• Materials provided:
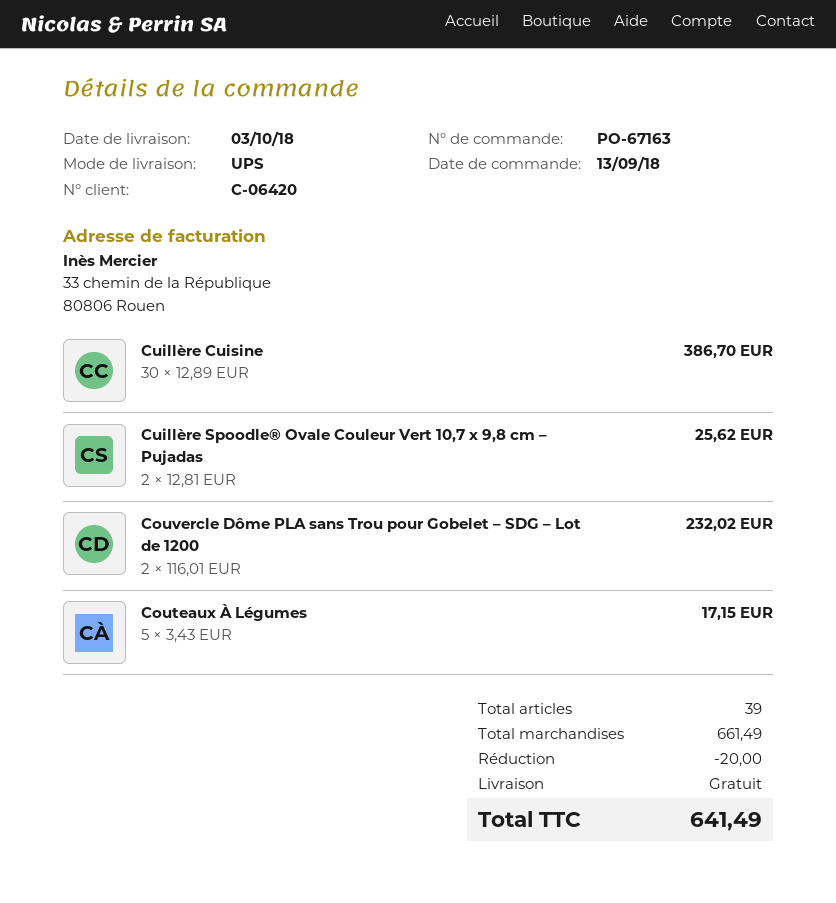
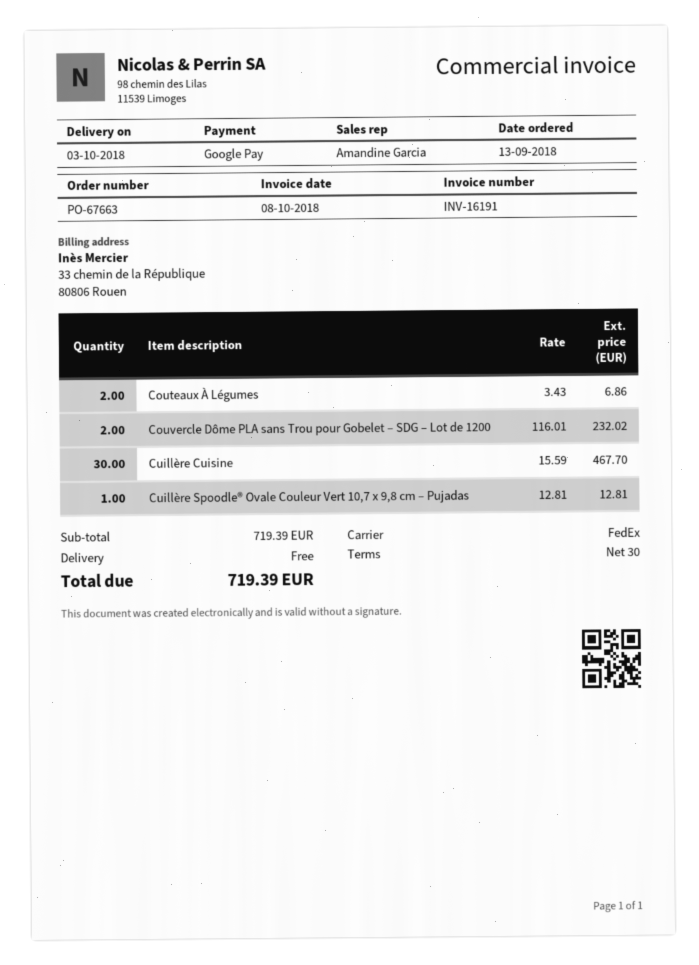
order number: PO-67163 -> PO-67663
shipping method: UPS -> FedEx
Cuillère Cuisine: 30 x 12.89 = 386.70 -> 30 x 15.59 = 467.70
Cuillère Spoodle® Ovale Couleur Vert 10,7 x 9,8 cm – Pujadas: 2 x 12.81 = 25.62 -> 1 x 12.81 = 12.81
Couteaux À Légumes: 5 x 3.43 = 17.15 -> 2 x 3.43 = 6.86
subtotal: 661.49 -> 719.39
discount: 20.00 -> none
total: 641.49 -> 719.39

• Exercise prompt:
Up to and including the line with "Couteaux À Légumes: 5", repeat every line from the top of the entries exactly, but not the pictures.

• Task response:
order number: PO-67163 -> PO-67663
shipping method: UPS -> FedEx
Cuillère Cuisine: 30 x 12.89 = 386.70 -> 30 x 15.59 = 467.70
Cuillère Spoodle® Ovale Couleur Vert 10,7 x 9,8 cm – Pujadas: 2 x 12.81 = 25.62 -> 1 x 12.81 = 12.81
Couteaux À Légumes: 5 x 3.43 = 17.15 -> 2 x 3.43 = 6.86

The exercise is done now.